• Directions: Output, word for word, the lines of this listing that fall between the line with "none -> [18,1049,846,1367]" and the line with "moved [10,706,436,816] ->", counting both of those lines, and no others.
*** Opening of Supplied material ***
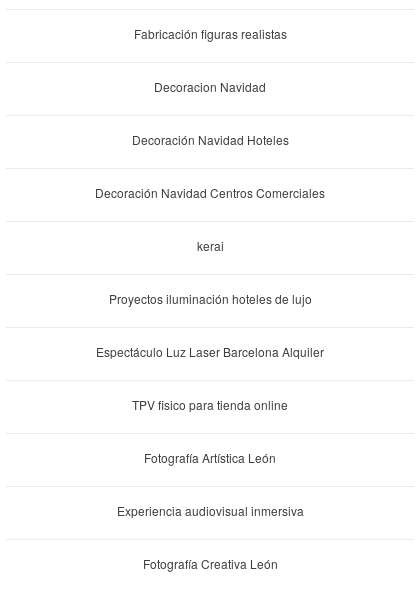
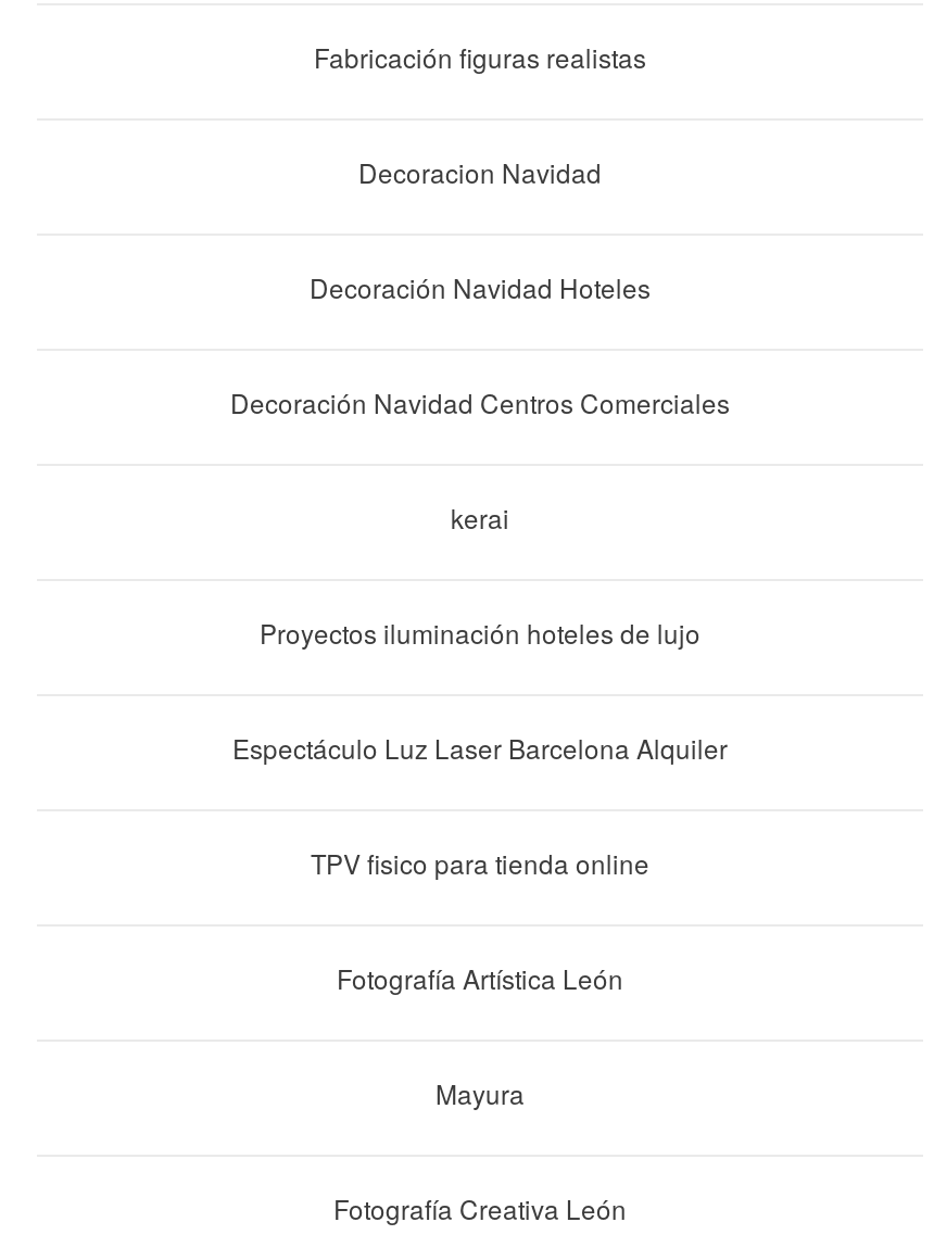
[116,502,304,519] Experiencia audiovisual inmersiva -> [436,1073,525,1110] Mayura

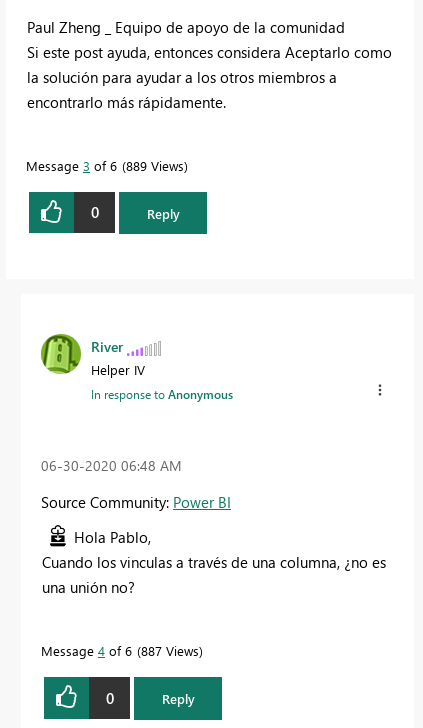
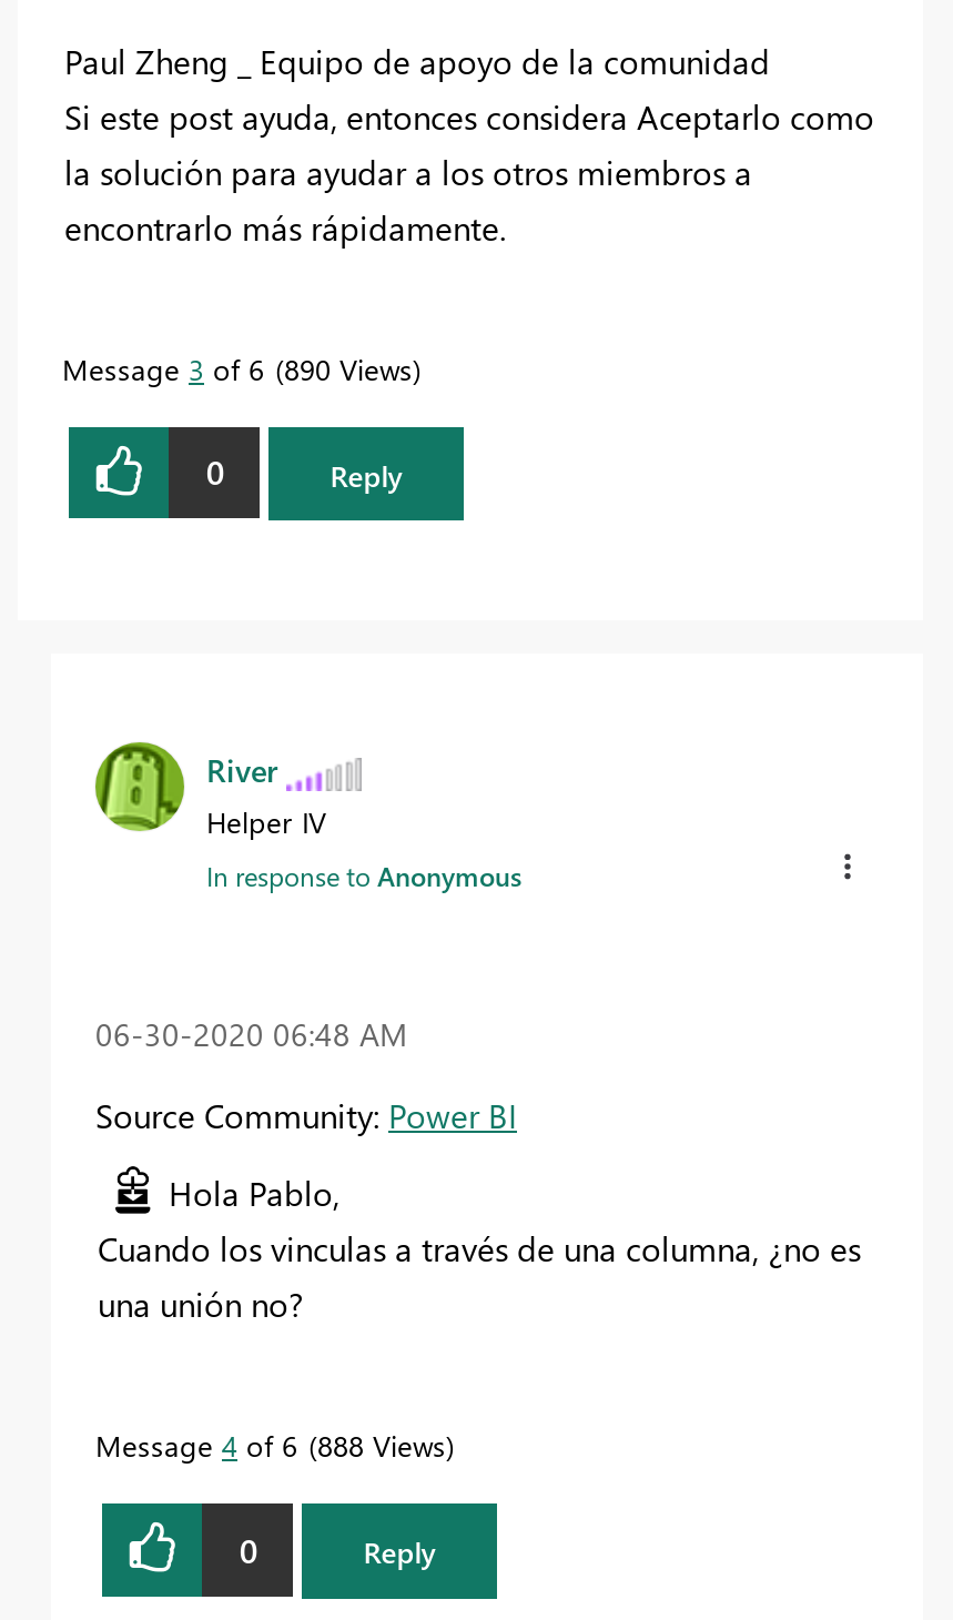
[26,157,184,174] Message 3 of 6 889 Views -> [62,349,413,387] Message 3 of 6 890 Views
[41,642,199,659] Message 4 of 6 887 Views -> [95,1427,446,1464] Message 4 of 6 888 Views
*** Close of Supplied material ***
*** Opening of Supplied material ***
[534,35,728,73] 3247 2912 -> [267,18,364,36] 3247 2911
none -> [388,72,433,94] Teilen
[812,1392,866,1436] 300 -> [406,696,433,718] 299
*** Close of Supplied material ***
*** Opening of Supplied material ***
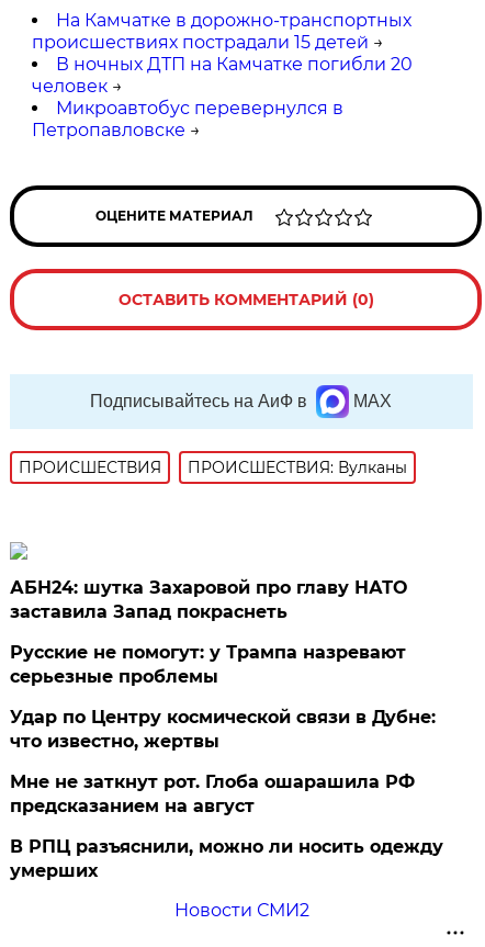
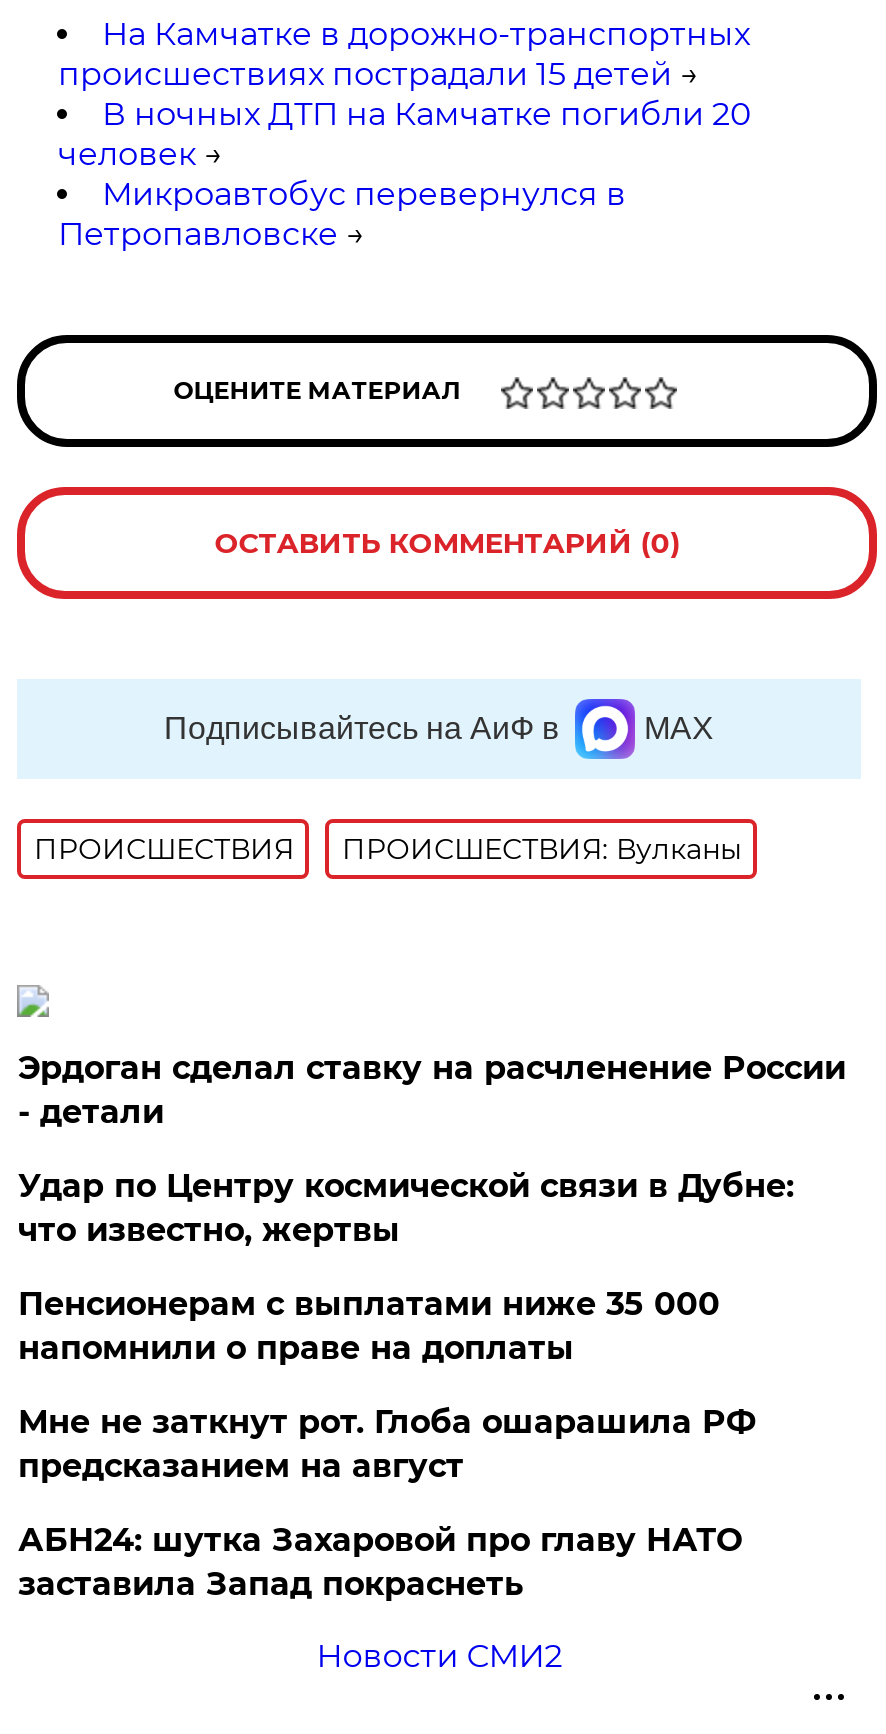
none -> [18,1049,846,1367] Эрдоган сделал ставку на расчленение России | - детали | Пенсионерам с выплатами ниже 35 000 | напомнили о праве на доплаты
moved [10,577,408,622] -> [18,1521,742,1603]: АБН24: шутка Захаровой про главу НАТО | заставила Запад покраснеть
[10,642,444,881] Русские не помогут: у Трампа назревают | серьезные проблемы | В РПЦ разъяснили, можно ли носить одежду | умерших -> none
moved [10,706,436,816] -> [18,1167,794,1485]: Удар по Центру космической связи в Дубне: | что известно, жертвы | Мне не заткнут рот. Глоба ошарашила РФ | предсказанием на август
*** Close of Supplied material ***
• Your response:
none -> [18,1049,846,1367] Эрдоган сделал ставку на расчленение России | - детали | Пенсионерам с выплатами ниже 35 000 | напомнили о праве на доплаты
moved [10,577,408,622] -> [18,1521,742,1603]: АБН24: шутка Захаровой про главу НАТО | заставила Запад покраснеть
[10,642,444,881] Русские не помогут: у Трампа назревают | серьезные проблемы | В РПЦ разъяснили, можно ли носить одежду | умерших -> none
moved [10,706,436,816] -> [18,1167,794,1485]: Удар по Центру космической связи в Дубне: | что известно, жертвы | Мне не заткнут рот. Глоба ошарашила РФ | предсказанием на август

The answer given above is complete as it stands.